Re: SIDS and ms, unclear etiologies, clear therapies?

Posted: Wed May 26, 2010 12:28 am
by AndrewKFletcher
The catagorising of Sudden Infant Deaths was changed at the same time the back to sleep campain was brought in to exclude any cases that could be accounted for in other ways and this scewed the statistics.

Children are still dying in their sleep but we do know that babies that share a bed with the mother was once thought to be a cause and now looks to be safer. Could this be because they sleep on a pillow and are therefore inclined?

Dr Chantler, senior research advisor to the Foundation For Sudden Infant Death Syndrome told me at her home in London that she believed I had solved sudden infant death syndrome after observing a simple fluid filled tube model and hearing how it applied to human circulation. (Quite prepared to take a lie detector test on this).
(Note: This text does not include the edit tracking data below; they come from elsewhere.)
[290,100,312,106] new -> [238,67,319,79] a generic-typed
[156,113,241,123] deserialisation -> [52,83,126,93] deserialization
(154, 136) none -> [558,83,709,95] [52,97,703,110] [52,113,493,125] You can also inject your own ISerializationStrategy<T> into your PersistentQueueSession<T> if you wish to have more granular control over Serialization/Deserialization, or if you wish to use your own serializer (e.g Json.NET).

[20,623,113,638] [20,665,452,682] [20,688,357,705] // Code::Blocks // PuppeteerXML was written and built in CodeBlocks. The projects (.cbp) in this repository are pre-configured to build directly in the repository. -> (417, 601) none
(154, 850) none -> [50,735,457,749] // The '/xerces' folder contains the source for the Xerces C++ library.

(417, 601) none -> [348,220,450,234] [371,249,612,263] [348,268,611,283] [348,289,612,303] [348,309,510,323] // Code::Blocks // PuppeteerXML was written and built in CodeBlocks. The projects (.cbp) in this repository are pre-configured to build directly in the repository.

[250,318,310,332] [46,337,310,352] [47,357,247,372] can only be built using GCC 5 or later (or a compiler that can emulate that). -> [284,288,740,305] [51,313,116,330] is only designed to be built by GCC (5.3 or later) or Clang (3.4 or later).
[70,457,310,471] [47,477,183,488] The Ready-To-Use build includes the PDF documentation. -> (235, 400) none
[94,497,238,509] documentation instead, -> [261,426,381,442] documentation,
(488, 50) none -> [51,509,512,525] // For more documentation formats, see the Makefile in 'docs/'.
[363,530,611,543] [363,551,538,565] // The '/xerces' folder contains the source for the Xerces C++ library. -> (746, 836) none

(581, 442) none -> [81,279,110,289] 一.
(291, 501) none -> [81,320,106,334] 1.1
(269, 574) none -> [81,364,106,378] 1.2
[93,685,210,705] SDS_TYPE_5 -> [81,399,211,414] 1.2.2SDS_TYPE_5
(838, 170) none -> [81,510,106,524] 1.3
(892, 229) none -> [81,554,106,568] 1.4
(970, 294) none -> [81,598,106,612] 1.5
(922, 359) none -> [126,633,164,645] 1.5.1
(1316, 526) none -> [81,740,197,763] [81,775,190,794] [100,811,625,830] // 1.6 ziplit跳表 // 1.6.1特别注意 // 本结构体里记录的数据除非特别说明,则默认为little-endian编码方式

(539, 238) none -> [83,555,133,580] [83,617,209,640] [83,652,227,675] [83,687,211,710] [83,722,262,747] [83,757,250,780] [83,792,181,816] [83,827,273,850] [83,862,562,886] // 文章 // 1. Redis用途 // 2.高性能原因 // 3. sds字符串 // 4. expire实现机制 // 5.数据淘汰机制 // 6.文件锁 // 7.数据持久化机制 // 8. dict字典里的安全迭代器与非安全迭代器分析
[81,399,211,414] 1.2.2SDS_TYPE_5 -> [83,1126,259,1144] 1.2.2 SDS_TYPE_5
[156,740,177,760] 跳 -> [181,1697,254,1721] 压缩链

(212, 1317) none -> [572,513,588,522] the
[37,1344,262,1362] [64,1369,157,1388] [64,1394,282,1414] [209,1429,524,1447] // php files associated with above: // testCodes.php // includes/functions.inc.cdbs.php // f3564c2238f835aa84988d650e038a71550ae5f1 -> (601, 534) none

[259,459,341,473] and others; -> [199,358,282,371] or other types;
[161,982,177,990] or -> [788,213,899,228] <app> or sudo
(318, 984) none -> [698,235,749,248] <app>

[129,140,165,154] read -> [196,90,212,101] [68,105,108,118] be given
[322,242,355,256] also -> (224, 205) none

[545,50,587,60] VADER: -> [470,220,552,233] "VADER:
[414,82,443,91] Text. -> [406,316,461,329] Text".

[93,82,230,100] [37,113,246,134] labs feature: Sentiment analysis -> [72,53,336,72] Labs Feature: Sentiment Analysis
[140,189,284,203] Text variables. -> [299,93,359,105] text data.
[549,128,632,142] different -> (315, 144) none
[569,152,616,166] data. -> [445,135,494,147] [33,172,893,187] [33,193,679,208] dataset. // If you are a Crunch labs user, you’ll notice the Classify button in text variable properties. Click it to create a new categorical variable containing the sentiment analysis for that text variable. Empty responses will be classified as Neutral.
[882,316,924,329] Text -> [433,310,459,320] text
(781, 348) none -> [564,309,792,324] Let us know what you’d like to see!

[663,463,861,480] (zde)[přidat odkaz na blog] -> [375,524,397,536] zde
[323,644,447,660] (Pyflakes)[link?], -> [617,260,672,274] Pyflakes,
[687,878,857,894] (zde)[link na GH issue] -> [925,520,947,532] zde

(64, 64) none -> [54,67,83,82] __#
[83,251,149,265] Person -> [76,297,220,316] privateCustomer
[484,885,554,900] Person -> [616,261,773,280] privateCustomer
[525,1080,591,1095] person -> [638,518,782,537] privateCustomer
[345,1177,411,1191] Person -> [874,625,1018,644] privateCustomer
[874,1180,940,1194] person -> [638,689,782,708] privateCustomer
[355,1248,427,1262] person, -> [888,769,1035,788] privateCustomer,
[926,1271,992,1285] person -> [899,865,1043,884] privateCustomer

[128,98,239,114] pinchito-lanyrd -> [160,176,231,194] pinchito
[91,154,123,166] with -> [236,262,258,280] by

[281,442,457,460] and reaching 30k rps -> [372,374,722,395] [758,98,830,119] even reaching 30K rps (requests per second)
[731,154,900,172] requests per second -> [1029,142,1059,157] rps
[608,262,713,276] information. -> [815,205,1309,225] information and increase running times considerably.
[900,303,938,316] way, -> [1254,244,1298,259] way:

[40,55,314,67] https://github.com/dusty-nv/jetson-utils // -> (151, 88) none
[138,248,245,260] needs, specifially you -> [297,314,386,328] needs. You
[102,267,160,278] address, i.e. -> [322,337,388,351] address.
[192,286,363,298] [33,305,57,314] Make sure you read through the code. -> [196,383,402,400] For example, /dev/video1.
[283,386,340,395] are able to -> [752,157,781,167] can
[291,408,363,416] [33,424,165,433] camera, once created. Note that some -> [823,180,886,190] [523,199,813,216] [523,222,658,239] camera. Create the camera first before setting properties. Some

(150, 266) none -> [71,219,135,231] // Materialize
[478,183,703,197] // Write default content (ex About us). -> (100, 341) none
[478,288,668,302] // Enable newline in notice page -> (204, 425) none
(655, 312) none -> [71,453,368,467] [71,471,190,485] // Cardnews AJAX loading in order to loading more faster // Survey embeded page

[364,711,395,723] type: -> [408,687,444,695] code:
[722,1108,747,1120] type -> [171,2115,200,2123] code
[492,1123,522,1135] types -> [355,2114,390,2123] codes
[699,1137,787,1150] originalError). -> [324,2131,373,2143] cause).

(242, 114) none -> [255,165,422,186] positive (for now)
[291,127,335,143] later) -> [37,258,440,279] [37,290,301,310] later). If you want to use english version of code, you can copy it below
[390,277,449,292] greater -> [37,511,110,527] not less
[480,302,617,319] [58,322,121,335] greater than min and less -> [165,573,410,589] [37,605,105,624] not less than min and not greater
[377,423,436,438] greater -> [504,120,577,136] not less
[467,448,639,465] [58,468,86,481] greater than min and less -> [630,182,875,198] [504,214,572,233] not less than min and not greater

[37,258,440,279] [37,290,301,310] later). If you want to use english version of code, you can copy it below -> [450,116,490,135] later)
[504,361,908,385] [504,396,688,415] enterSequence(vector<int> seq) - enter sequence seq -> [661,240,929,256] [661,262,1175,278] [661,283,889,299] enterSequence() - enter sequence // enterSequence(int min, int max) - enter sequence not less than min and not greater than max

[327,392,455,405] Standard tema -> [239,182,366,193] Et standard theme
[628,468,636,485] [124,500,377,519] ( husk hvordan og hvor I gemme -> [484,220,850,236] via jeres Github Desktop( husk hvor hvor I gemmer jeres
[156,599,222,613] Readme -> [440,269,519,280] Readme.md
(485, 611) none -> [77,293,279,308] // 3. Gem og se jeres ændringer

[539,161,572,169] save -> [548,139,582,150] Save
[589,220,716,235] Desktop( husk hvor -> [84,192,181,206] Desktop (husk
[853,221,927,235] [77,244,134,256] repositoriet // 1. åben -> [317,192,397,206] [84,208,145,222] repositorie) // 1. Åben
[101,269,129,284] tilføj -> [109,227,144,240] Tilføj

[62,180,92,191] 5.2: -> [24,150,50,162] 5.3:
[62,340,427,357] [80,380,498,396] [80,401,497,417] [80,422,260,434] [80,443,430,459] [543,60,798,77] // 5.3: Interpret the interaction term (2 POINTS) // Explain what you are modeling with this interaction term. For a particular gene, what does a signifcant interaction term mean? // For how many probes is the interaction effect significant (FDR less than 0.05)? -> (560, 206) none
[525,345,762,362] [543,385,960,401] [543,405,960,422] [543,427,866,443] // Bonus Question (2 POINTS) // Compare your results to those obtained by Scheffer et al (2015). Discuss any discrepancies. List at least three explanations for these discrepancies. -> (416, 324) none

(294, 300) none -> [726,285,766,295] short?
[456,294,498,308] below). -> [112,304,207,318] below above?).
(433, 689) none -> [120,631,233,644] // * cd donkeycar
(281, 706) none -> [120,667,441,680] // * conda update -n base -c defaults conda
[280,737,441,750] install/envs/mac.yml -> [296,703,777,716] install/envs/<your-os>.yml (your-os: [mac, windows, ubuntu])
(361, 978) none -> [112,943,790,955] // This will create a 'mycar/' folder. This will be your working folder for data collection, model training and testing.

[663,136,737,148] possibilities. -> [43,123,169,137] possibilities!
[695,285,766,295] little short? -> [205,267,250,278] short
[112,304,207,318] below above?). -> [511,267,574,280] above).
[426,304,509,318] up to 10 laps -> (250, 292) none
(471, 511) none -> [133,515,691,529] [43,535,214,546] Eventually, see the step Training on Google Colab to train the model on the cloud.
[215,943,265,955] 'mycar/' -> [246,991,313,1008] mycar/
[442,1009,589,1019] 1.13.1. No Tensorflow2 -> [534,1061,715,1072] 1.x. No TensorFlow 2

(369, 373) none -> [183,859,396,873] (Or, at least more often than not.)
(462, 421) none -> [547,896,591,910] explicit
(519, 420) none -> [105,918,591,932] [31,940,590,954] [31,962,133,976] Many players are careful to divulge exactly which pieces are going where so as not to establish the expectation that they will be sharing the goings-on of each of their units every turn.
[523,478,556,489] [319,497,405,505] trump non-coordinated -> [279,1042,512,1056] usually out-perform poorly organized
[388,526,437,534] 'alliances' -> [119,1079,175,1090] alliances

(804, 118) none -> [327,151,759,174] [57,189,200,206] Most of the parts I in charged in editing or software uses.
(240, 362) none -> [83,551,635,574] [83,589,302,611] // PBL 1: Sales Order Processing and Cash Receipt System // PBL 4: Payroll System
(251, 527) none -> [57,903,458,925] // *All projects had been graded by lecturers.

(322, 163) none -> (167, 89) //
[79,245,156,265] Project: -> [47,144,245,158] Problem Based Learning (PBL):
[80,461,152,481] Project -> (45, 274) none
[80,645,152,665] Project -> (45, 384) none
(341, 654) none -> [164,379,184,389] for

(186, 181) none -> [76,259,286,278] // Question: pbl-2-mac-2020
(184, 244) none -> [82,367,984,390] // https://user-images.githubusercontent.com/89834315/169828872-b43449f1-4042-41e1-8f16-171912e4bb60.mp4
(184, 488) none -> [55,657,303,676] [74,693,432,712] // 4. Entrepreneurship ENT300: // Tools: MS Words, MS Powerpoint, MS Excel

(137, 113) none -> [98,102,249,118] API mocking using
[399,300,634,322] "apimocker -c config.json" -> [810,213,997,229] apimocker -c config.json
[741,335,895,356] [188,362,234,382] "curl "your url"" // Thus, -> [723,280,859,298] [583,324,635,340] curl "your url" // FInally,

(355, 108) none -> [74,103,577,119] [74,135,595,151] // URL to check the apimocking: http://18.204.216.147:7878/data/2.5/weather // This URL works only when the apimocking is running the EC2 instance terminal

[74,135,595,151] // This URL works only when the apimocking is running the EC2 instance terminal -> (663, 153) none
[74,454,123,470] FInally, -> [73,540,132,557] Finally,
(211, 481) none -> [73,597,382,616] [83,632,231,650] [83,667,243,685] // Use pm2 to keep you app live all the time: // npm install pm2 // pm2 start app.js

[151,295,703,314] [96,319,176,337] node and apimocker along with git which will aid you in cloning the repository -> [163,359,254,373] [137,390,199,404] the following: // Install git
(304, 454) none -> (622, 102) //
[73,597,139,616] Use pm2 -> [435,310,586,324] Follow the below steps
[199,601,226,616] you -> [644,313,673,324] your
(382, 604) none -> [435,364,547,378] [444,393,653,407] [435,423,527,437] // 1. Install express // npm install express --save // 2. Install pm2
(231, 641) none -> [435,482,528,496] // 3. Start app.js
Another forum discussing SIDS and IBT
http://www.thenakedscientists.com/forum ... #msg288745

Posted: Wed May 26, 2010 9:57 am
by Cece
I bet sleep apnea is really, really bad for someone with CCSVI. Oxygen deprivation on top of oxygen deprivation. I'd like to see that done as a registry study (like the one correlating people with vascular comorbidities and MS, that people with vascular comorbidites progressed significantly sooner, only instead looking at sleep apnea and MS)!